◆ **Exercise aim**
No pictures belong in the copy. Restate the rest of the data exactly.

◆ **Raw data**
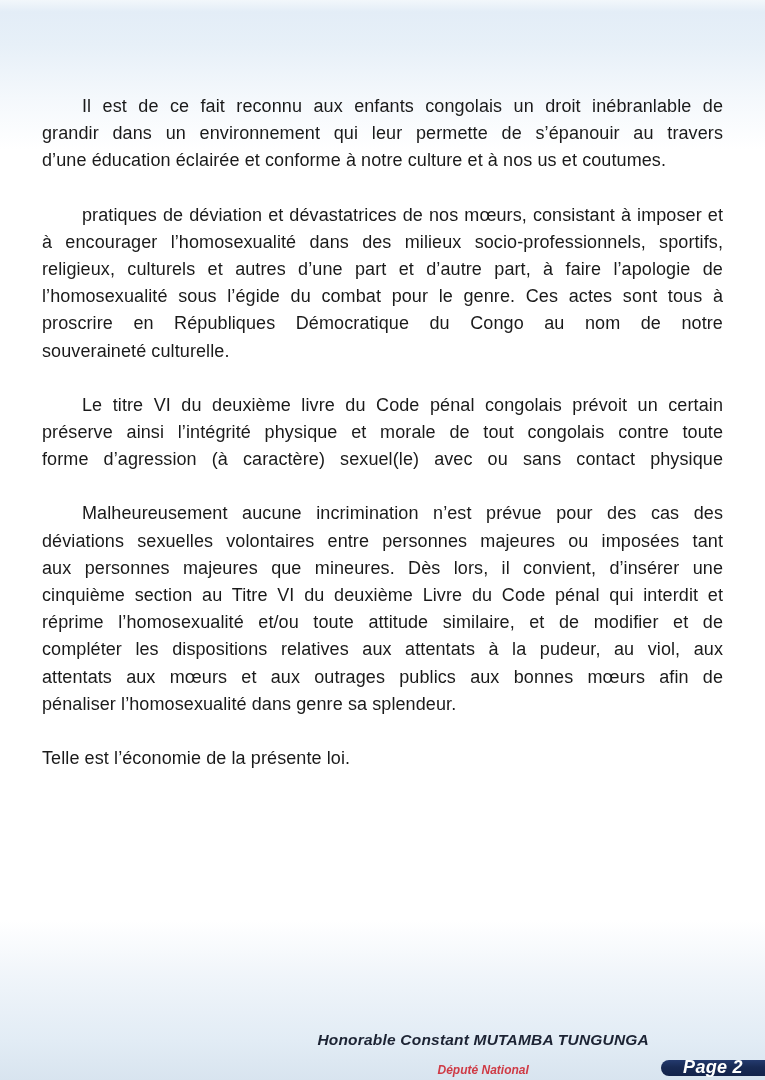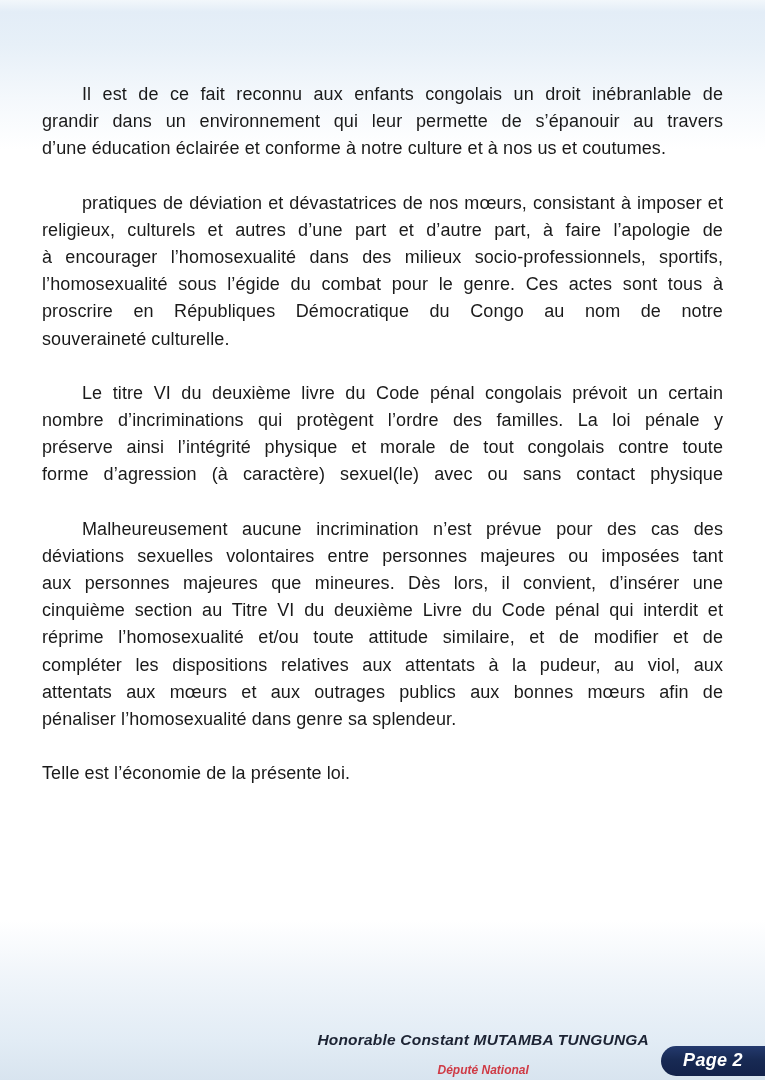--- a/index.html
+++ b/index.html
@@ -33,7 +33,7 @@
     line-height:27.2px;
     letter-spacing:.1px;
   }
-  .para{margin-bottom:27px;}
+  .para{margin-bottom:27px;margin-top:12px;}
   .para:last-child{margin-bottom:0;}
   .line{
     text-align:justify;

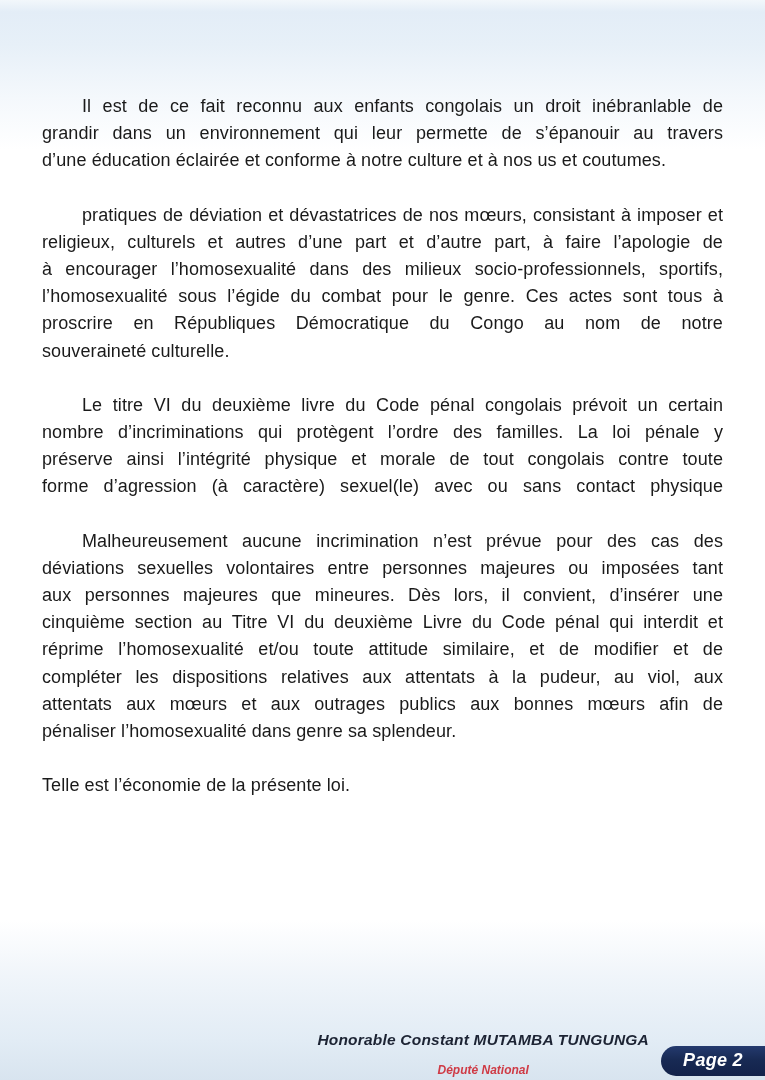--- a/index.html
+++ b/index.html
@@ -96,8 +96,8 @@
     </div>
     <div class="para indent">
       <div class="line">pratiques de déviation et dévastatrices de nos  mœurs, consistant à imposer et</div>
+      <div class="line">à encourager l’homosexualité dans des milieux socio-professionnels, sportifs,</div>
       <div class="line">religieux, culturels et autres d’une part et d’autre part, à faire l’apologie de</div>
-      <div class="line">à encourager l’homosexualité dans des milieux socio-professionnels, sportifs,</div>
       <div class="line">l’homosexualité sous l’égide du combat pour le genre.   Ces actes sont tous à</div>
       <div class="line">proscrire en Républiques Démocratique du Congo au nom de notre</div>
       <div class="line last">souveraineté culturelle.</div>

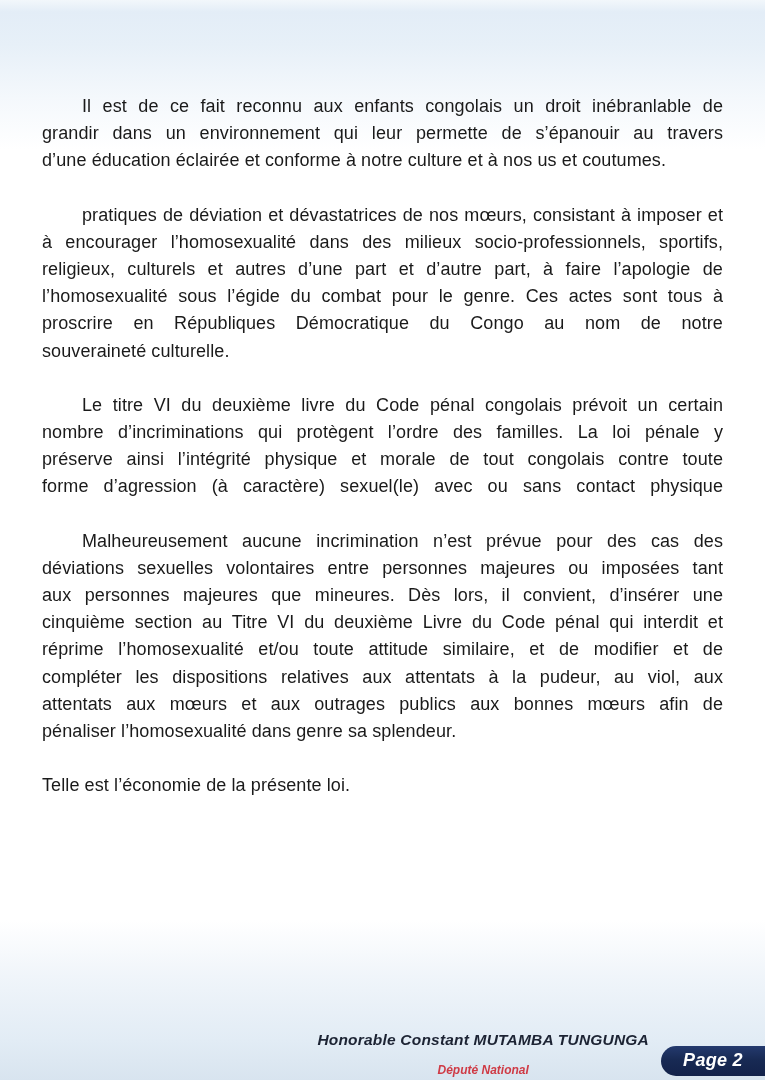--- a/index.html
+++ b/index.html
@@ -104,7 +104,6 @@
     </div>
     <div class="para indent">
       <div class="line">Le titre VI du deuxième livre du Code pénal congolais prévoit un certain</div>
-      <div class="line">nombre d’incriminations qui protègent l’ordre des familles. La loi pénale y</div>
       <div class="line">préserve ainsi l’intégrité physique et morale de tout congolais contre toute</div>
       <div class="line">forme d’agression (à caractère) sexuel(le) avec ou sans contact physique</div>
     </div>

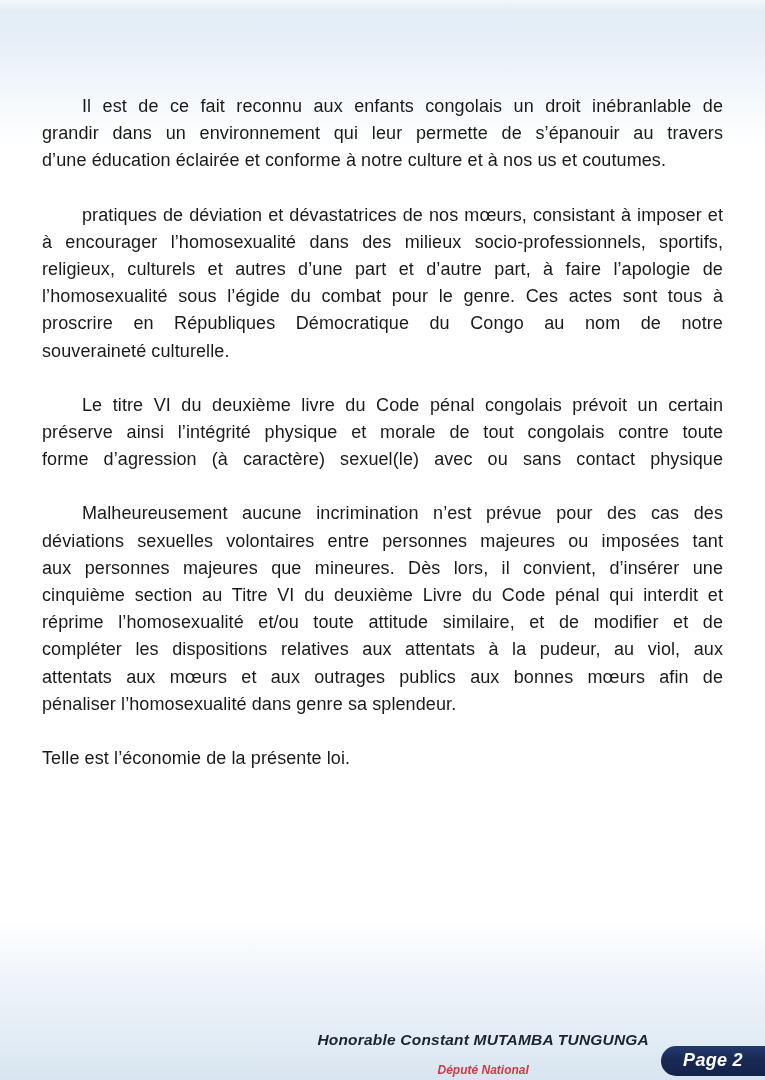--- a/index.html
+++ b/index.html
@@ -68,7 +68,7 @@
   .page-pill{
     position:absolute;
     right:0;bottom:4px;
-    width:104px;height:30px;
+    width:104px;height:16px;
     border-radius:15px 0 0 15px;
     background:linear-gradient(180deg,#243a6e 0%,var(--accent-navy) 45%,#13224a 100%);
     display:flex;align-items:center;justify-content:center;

◆ **Result of this exercise**
--- a/index.html
+++ b/index.html
@@ -33,7 +33,7 @@
     line-height:27.2px;
     letter-spacing:.1px;
   }
-  .para{margin-bottom:27px;}
+  .para{margin-bottom:27px;margin-top:12px;}
   .para:last-child{margin-bottom:0;}
   .line{
     text-align:justify;

--- a/index.html
+++ b/index.html
@@ -96,8 +96,8 @@
     </div>
     <div class="para indent">
       <div class="line">pratiques de déviation et dévastatrices de nos  mœurs, consistant à imposer et</div>
+      <div class="line">à encourager l’homosexualité dans des milieux socio-professionnels, sportifs,</div>
       <div class="line">religieux, culturels et autres d’une part et d’autre part, à faire l’apologie de</div>
-      <div class="line">à encourager l’homosexualité dans des milieux socio-professionnels, sportifs,</div>
       <div class="line">l’homosexualité sous l’égide du combat pour le genre.   Ces actes sont tous à</div>
       <div class="line">proscrire en Républiques Démocratique du Congo au nom de notre</div>
       <div class="line last">souveraineté culturelle.</div>

--- a/index.html
+++ b/index.html
@@ -104,7 +104,6 @@
     </div>
     <div class="para indent">
       <div class="line">Le titre VI du deuxième livre du Code pénal congolais prévoit un certain</div>
-      <div class="line">nombre d’incriminations qui protègent l’ordre des familles. La loi pénale y</div>
       <div class="line">préserve ainsi l’intégrité physique et morale de tout congolais contre toute</div>
       <div class="line">forme d’agression (à caractère) sexuel(le) avec ou sans contact physique</div>
     </div>

--- a/index.html
+++ b/index.html
@@ -68,7 +68,7 @@
   .page-pill{
     position:absolute;
     right:0;bottom:4px;
-    width:104px;height:30px;
+    width:104px;height:16px;
     border-radius:15px 0 0 15px;
     background:linear-gradient(180deg,#243a6e 0%,var(--accent-navy) 45%,#13224a 100%);
     display:flex;align-items:center;justify-content:center;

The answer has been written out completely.